* Prompt
For the listing below, work out how many lines hold the word "background" and give that number by itself.

_ _ _ _ _

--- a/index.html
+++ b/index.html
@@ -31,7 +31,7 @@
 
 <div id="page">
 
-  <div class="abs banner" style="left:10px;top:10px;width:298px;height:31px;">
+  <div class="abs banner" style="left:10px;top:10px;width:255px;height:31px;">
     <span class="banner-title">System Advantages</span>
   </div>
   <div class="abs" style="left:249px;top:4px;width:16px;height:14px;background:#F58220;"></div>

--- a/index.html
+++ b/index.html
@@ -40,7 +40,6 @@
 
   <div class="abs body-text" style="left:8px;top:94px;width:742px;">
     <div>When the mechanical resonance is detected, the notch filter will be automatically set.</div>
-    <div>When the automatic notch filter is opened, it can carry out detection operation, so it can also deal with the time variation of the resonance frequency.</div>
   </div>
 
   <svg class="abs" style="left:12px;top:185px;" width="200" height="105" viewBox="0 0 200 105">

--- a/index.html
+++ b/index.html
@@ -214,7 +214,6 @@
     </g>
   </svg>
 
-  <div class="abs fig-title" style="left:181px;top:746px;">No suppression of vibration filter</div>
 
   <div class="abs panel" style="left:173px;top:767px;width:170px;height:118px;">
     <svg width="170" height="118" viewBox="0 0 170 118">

_ _ _ _ _

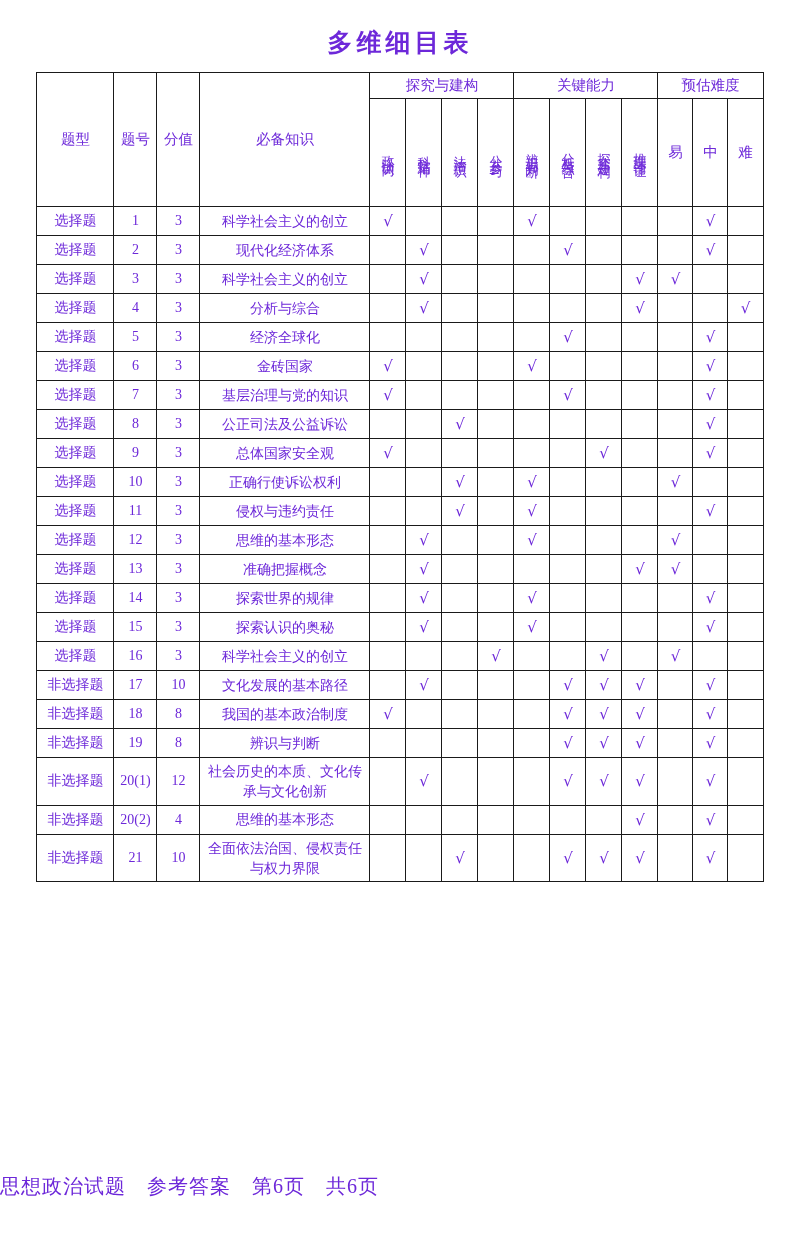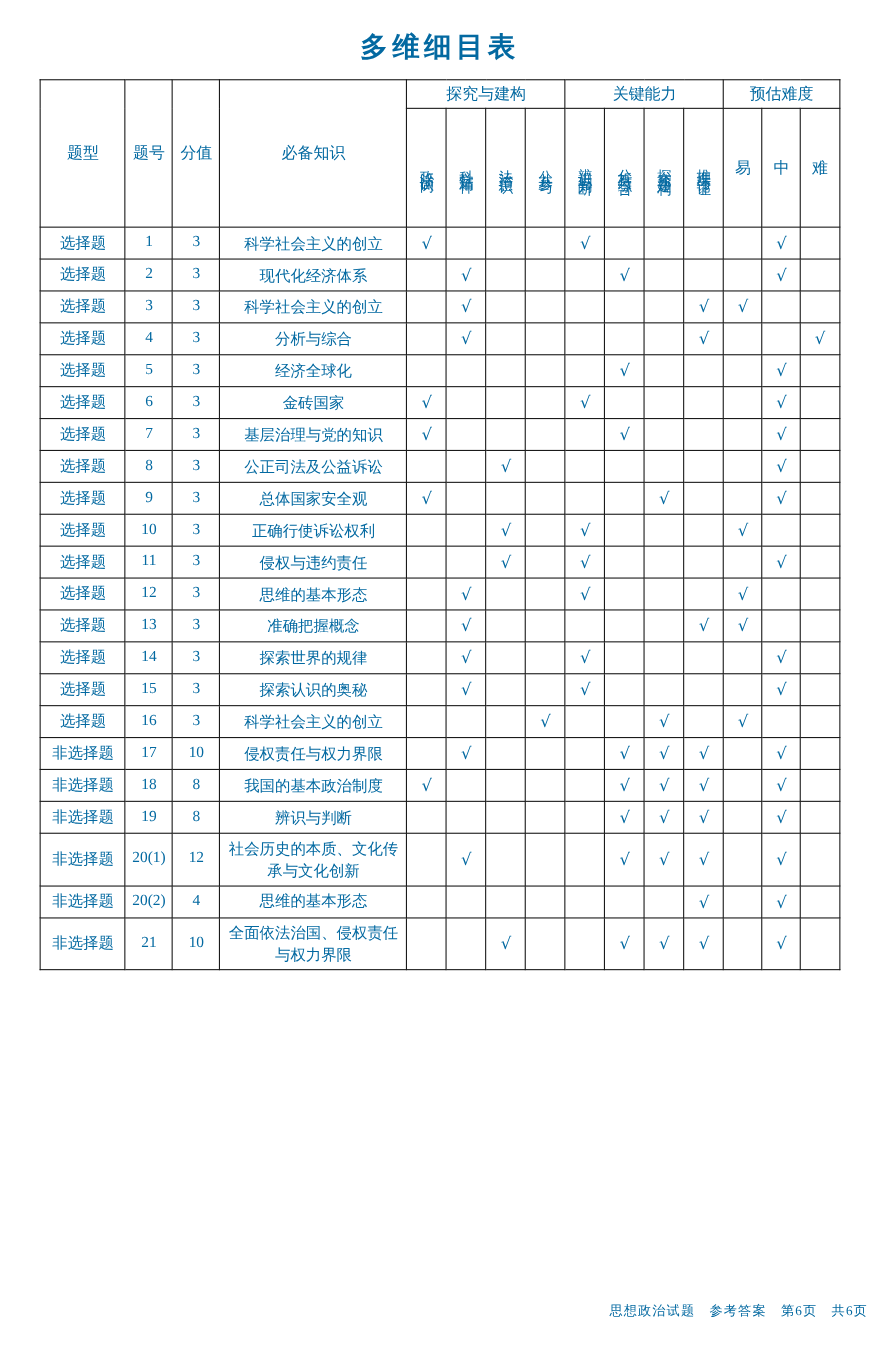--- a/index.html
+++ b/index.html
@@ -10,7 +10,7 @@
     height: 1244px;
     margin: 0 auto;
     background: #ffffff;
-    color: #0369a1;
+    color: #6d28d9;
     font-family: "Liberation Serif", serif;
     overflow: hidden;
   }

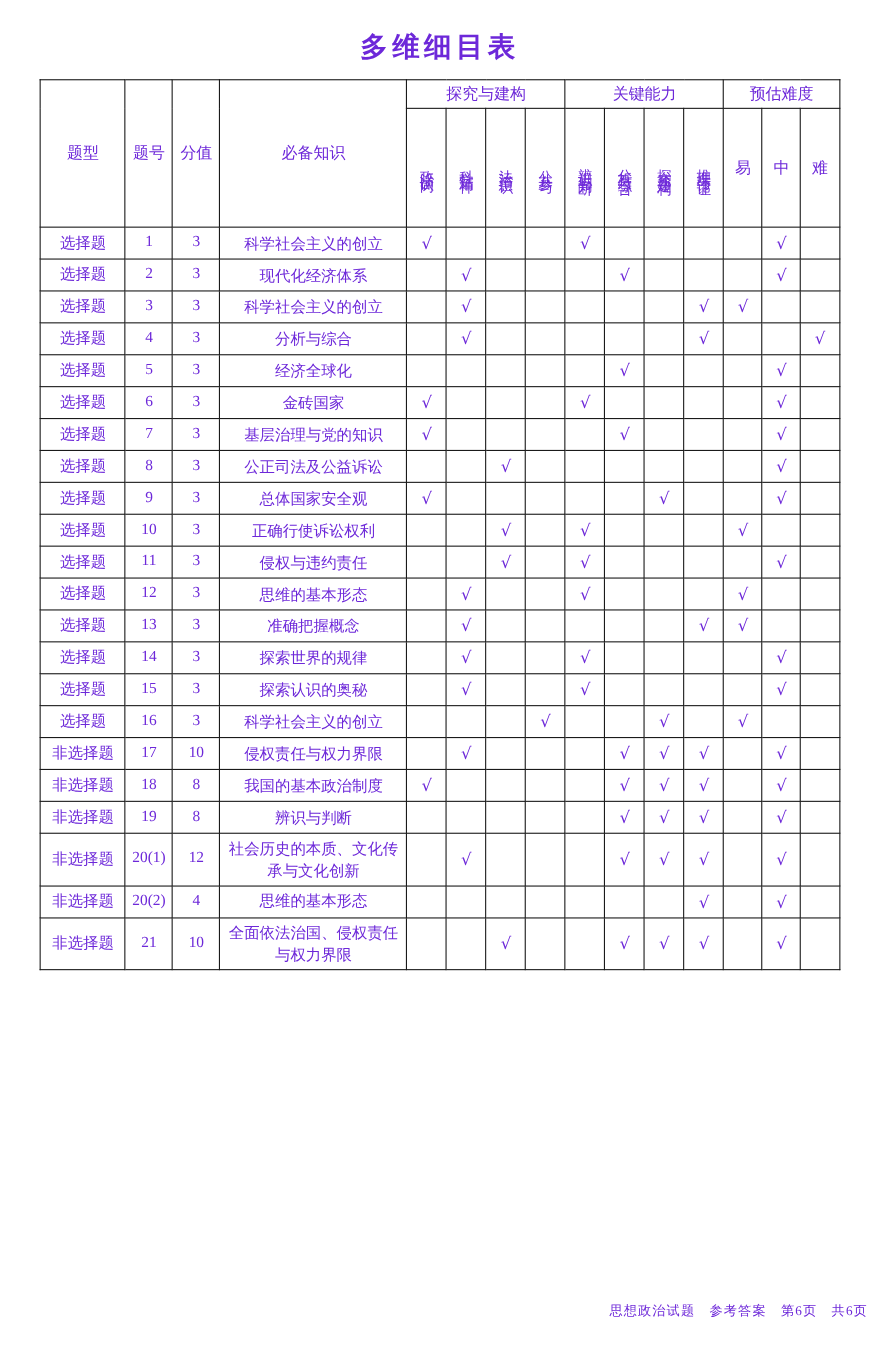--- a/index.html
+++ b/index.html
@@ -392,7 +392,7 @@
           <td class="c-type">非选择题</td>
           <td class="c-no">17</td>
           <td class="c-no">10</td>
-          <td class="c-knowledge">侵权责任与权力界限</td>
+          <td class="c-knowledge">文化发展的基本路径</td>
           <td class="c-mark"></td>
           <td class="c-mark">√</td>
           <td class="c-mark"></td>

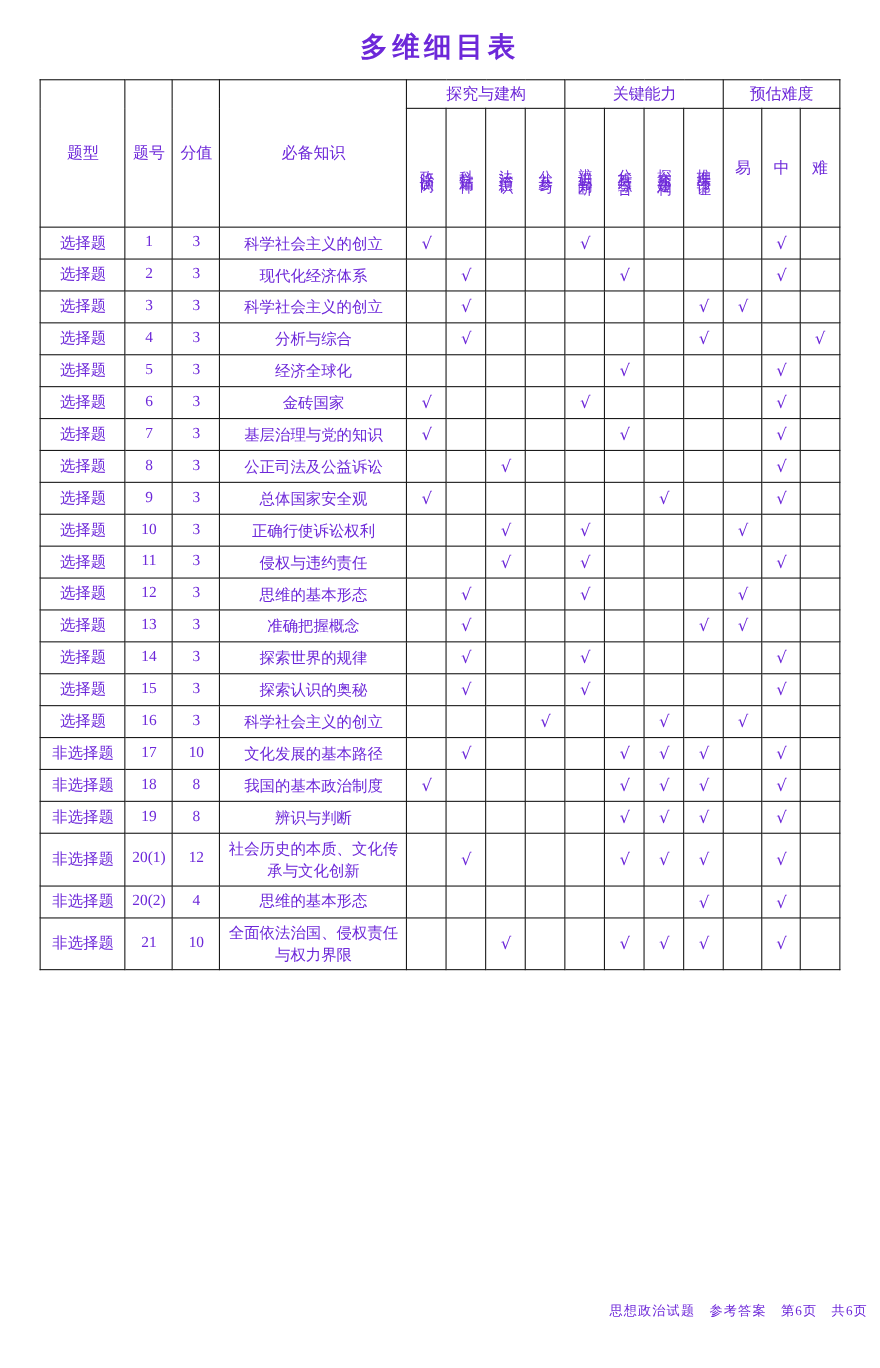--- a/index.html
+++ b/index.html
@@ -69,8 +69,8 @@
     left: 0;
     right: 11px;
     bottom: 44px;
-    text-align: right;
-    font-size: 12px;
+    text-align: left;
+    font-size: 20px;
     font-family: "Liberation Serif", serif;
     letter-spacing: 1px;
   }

_ _ _ _ _

* Task result
2